Nature + Recreation


The magic of Southwest Florida’s Night Skies

Fort Myers-based photographer Robert Hoovis showcases the beauty of the cosmos.

BY September 1, 2023
Stunning image of the night sky
(Photo by Robert Hoovis)

In 2015, professional photographer and videographer Robert “Rob” Hoovis started asking around about the best places to capture the night sky. He’d seen time-lapse videos of the Milky Way on YouTube and Vimeo and wanted to make his own. But he couldn’t figure out where to do it locally. “Sanibel,” a photographer friend finally told him. “If you go to Blind Pass and walk south toward Bowman’s Beach, it gets really dark out there, and you can see a lot of stars.”

Rob waited until the new moon, and on a clear and cloudless night in May, he took his Canon and not much else to a remote stretch of beach on the island.  “Sometimes you find yourself looking up and seeing things most people will never see,” Rob says.

In Southwest Florida, we are uniquely blessed with relatively low light pollution and a gorgeous dark expanse set against the backdrop of the ocean and the Glades. Remote beaches and swamps grace this area and make for stellar stargazing. 

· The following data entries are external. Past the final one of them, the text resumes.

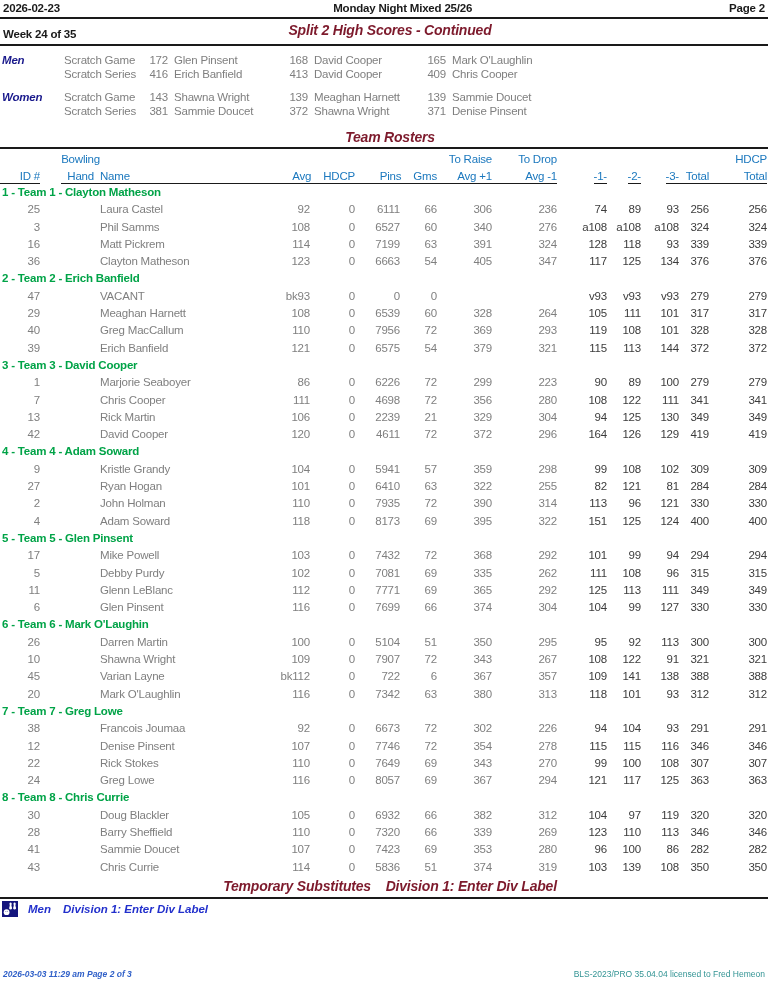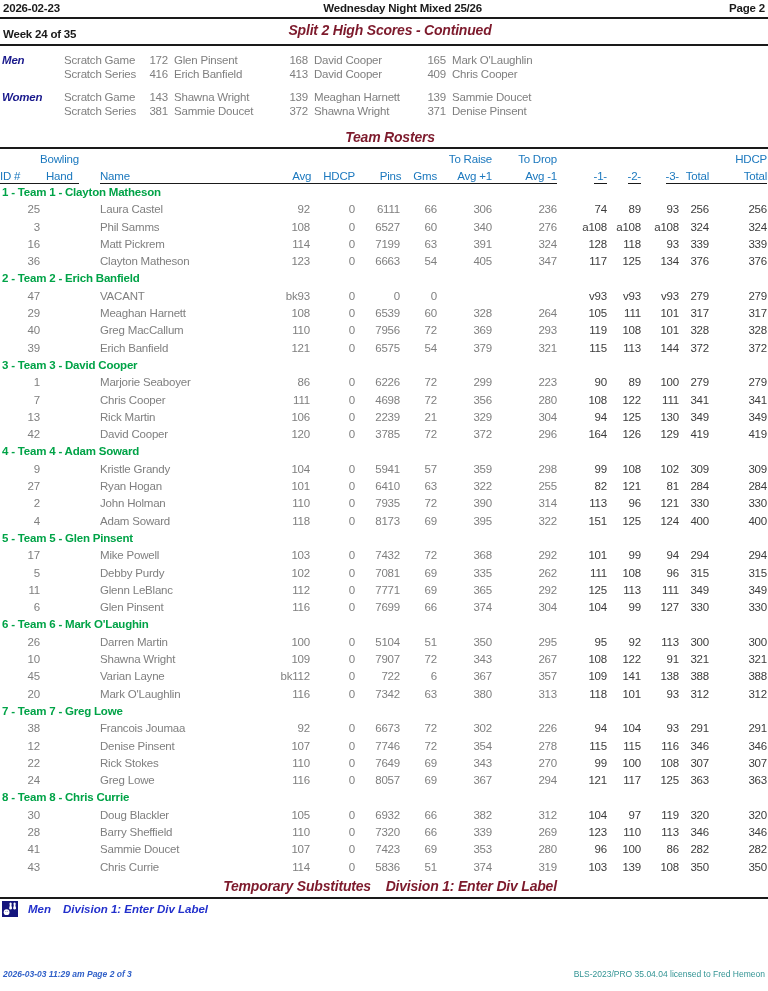--- a/index.html
+++ b/index.html
@@ -66,7 +66,7 @@
     <span>2026-02-23</span>
     <span>Week 24 of 35</span>
   </span>
-  <span>Wednesday Night Mixed 25/26</span>
+  <span>Monday Night Mixed 25/26</span>
   <span>Page 2</span>
 </div>
 <div class="hline" style="top:17px"></div>

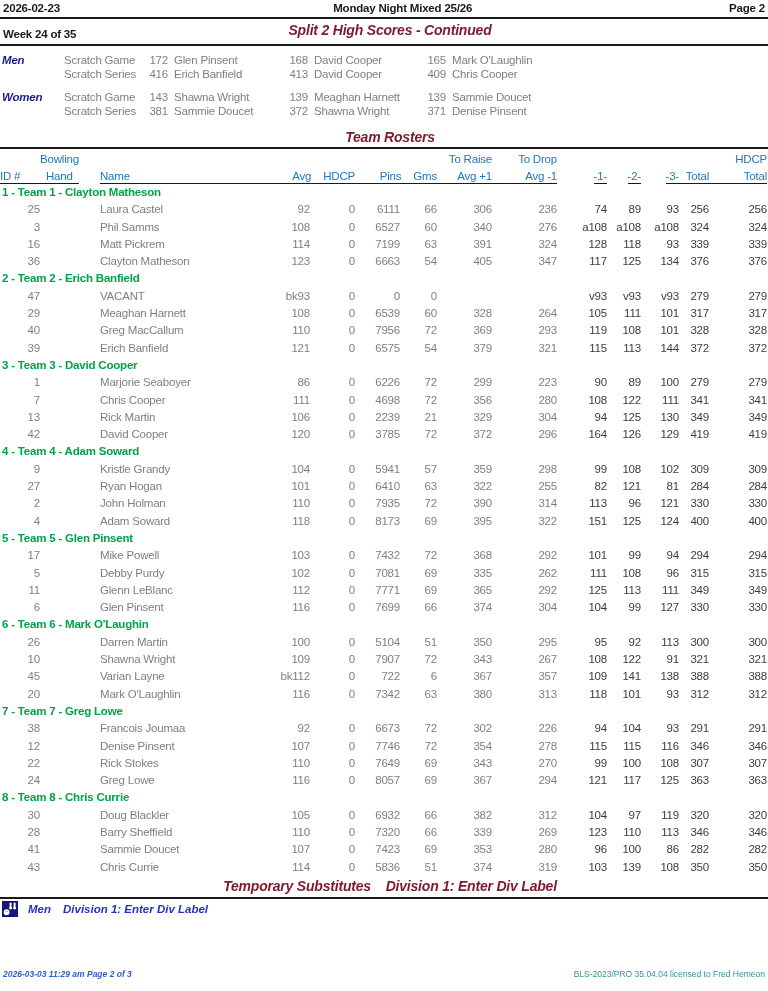--- a/index.html
+++ b/index.html
@@ -38,7 +38,7 @@
   thead tr.h2 th{height:19px;}
   thead .ul{display:block;border-bottom:1.5px solid #1a1a1a;padding-bottom:1px;}
   .ar{text-align:right;padding-right:4px;}
-  .ac{text-align:left;}
+  .ac{text-align:right;}
   .al{text-align:left;padding-left:2px;}
   .idpad{padding-right:3px;}
   .ws .ul{word-spacing:9px;}

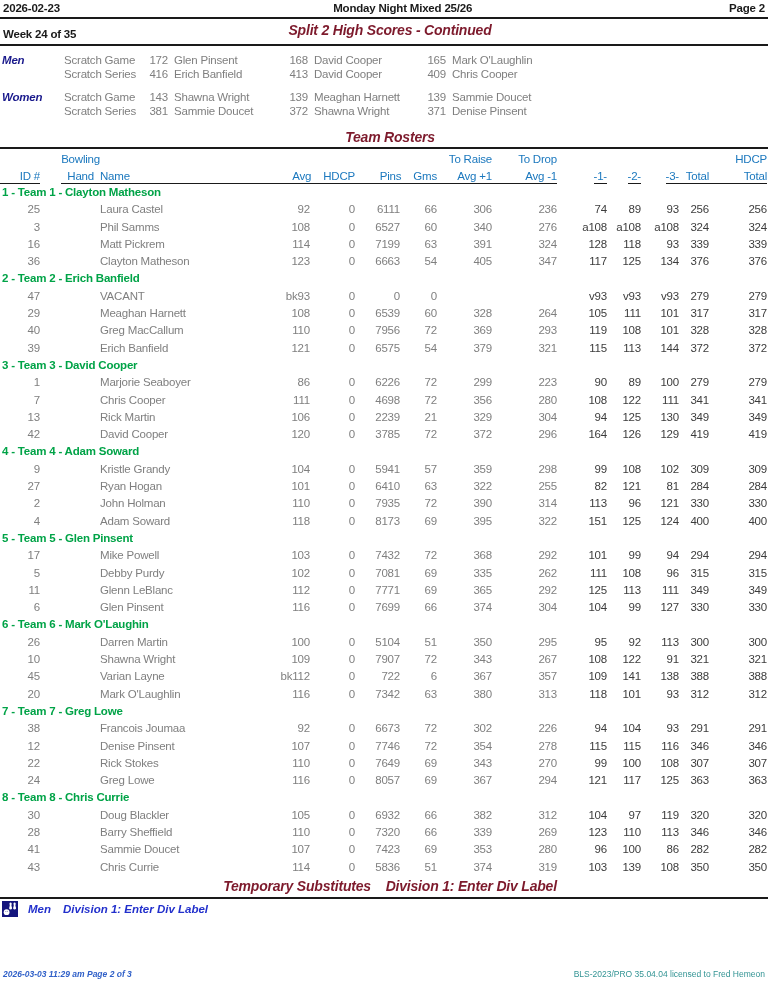--- a/index.html
+++ b/index.html
@@ -379,7 +379,7 @@
         <td class="al gray">David Cooper</td>
         <td class="ar gray">120</td>
         <td class="ar gray">0</td>
-        <td class="ar gray">3785</td>
+        <td class="ar gray">4611</td>
         <td class="ar gray">72</td>
         <td class="ar gray">372</td>
         <td class="ar gray">296</td>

Rob has shot the night sky from places like Pine Island, Captiva Island, Chokoloskee and Fakahatchee Strand Preserve State Park. Before Hurricane Ian, one of his favorite spots was the Ten Thousand Islands, around the Cape Romano Dome Home, which stood off the coast of Marco Island. “There was something about being out there at night and seeing them standing in the water,” he says. “It was magical.”

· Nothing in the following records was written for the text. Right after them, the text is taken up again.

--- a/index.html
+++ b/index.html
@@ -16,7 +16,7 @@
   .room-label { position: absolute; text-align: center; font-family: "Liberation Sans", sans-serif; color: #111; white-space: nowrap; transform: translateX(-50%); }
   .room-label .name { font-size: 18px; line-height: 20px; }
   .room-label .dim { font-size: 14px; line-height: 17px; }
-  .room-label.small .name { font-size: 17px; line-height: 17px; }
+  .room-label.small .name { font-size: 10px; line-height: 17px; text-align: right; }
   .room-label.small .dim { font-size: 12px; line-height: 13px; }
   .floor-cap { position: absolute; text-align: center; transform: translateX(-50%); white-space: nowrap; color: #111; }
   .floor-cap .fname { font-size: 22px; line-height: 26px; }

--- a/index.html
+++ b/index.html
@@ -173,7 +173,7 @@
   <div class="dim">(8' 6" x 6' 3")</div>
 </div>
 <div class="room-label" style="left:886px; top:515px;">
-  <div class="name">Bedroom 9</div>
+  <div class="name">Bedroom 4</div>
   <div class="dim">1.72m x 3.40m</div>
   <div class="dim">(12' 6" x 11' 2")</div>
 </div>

Before Rob began shooting the night sky, he was afraid of the dark for a long time. He remembers that first night on Sanibel: There was no moon and no clouds to reflect the light. Every sound was amplified—the crash of waves against the shore, the rustling in the brush. “Quite frankly, I was scared to death,” he says.

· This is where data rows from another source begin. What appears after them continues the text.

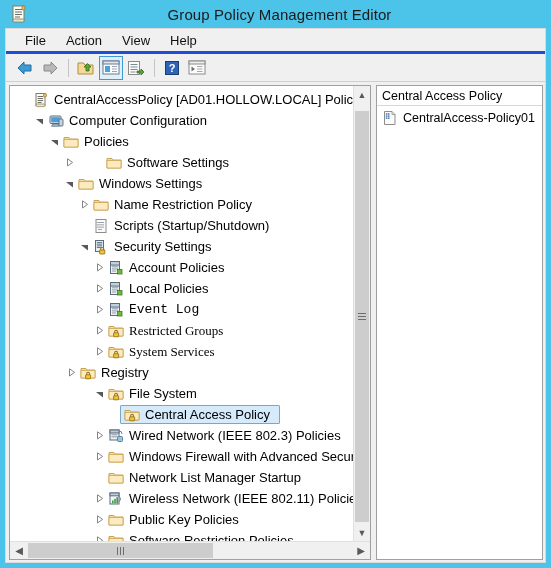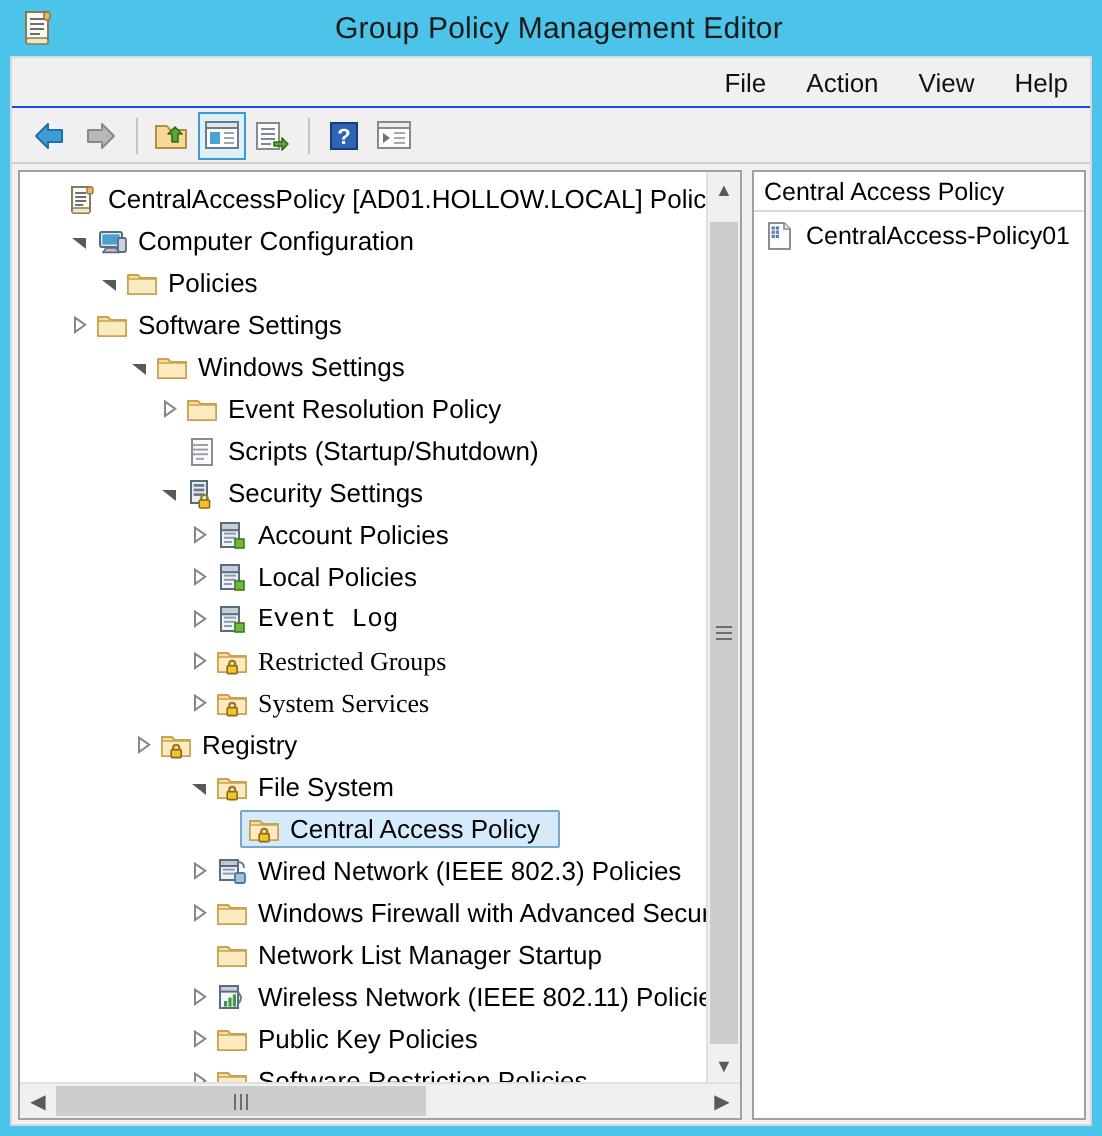--- a/index.html
+++ b/index.html
@@ -52,8 +52,7 @@
     background: #f0f0f0;
     display: flex; align-items: center;
     padding-left: 10px;
-    border-bottom: 1px solid #1d4ed8;
-    justify-content: flex-end;
+    border-bottom: 3px solid #1d4ed8;
   }
   .menu-item {
     font-size: 13px; color: #111;

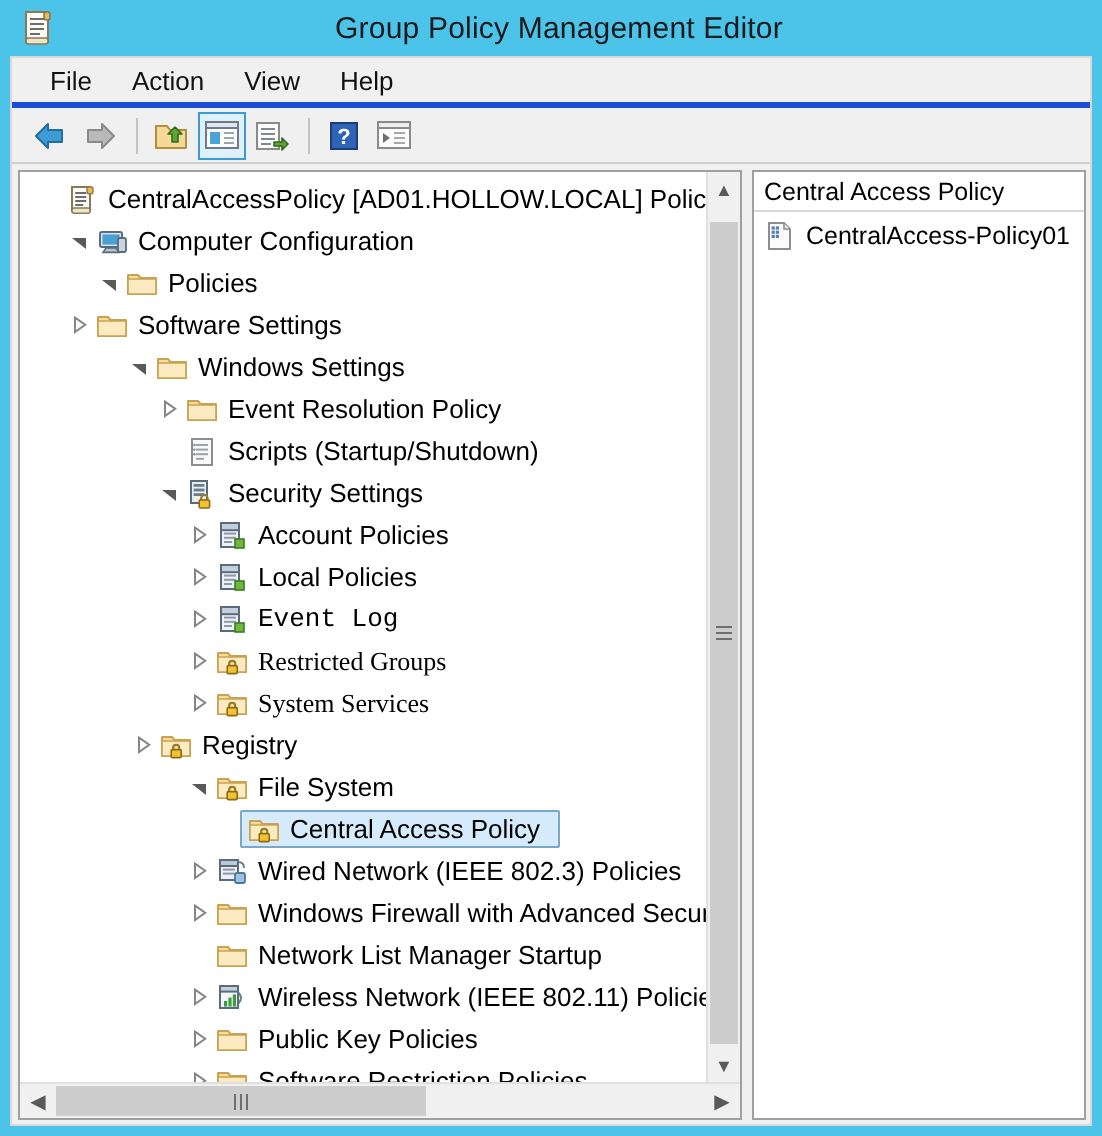--- a/index.html
+++ b/index.html
@@ -376,7 +376,7 @@
                     <span class="node-label">Policies</span>
                   </span>
                 </div>
-                <div class="node" style="padding-left: 21px;">
+                <div class="node" style="padding-left: 51px; gap: 28px;">
                   <span class="twisty">
                     <svg width="9" height="9" viewBox="0 0 9 9">
                       <path d="M2.5 0.8 L7.6 4.4 L2.5 8 Z" fill="none" stroke="#868686" stroke-width="1"></path>

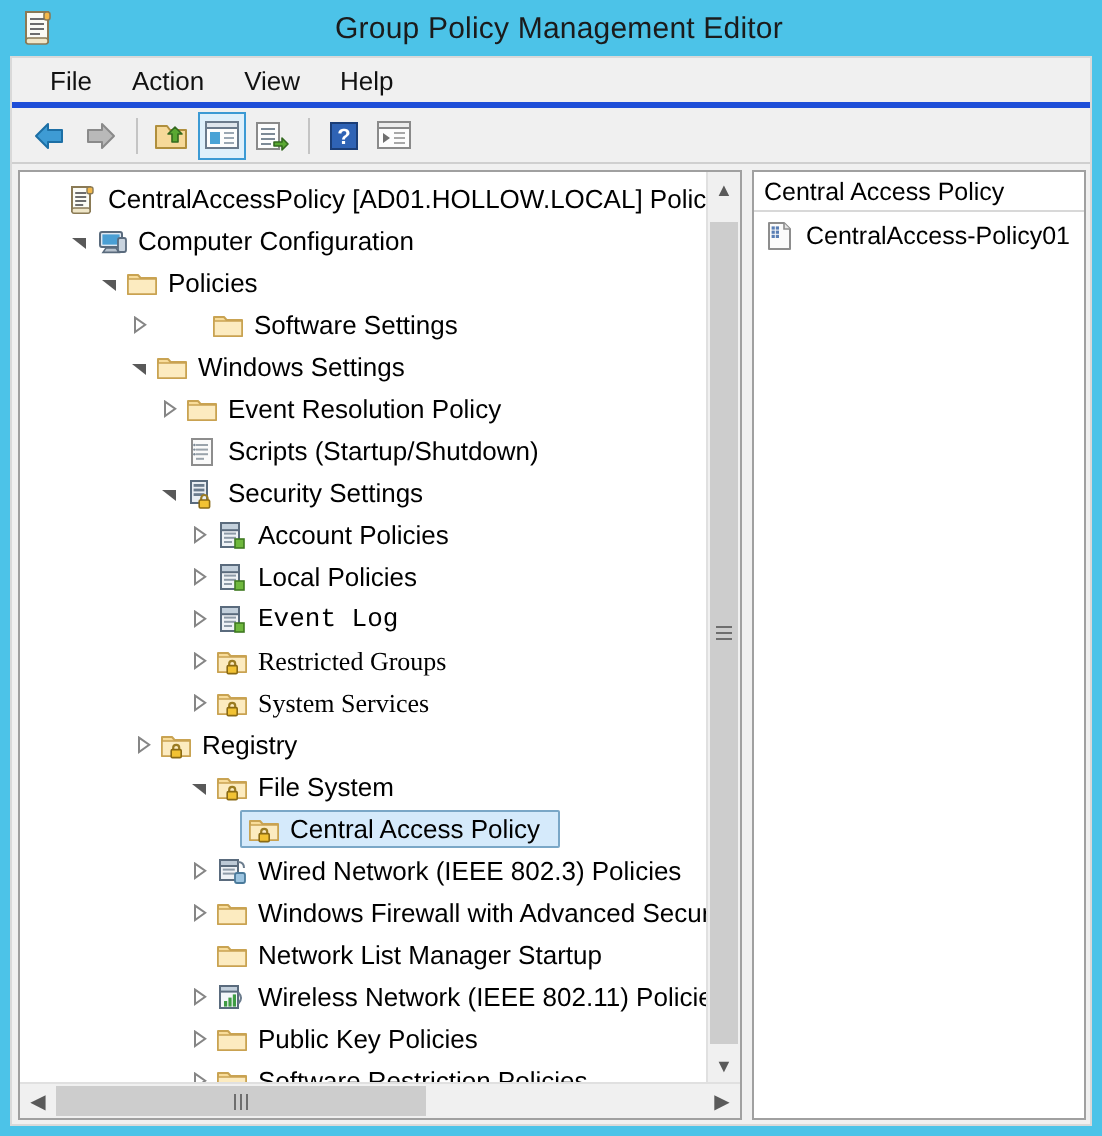--- a/index.html
+++ b/index.html
@@ -421,7 +421,7 @@
                         <path d="M1 5.5 L15 5.5 L15 13 L1 13 Z" fill="#fcebc0" stroke="#c9a352" stroke-width=".8"></path>
                       </svg>
                     </span>
-                    <span class="node-label">Event Resolution Policy</span>
+                    <span class="node-label">Name Restriction Policy</span>
                   </span>
                 </div>
                 <div class="node" style="padding-left: 66px;">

But the more he went alone into the dark, embracing a night lit only by stars, the more he let himself be drawn in by the expanse above him. He remembers one night when he was shooting in a remote spot on Sanibel, trying to catch the reflection of the Milky Way in the still estuarine water. When he went to grab his second camera on his way out, he heard something behind him. He put his flashlight in his mouth, and the beam lit up a bobcat in front of him. The two stared at each other for a long time, and then Rob backed up to the shoreline and the bobcat retreated into the mangroves. The feeling of that moment—awe, fear and a deep reverence for nature—infuses Rob’s work. It’s a feeling available to all of us here along the Gulfshore, nightly. All we have to do is look up.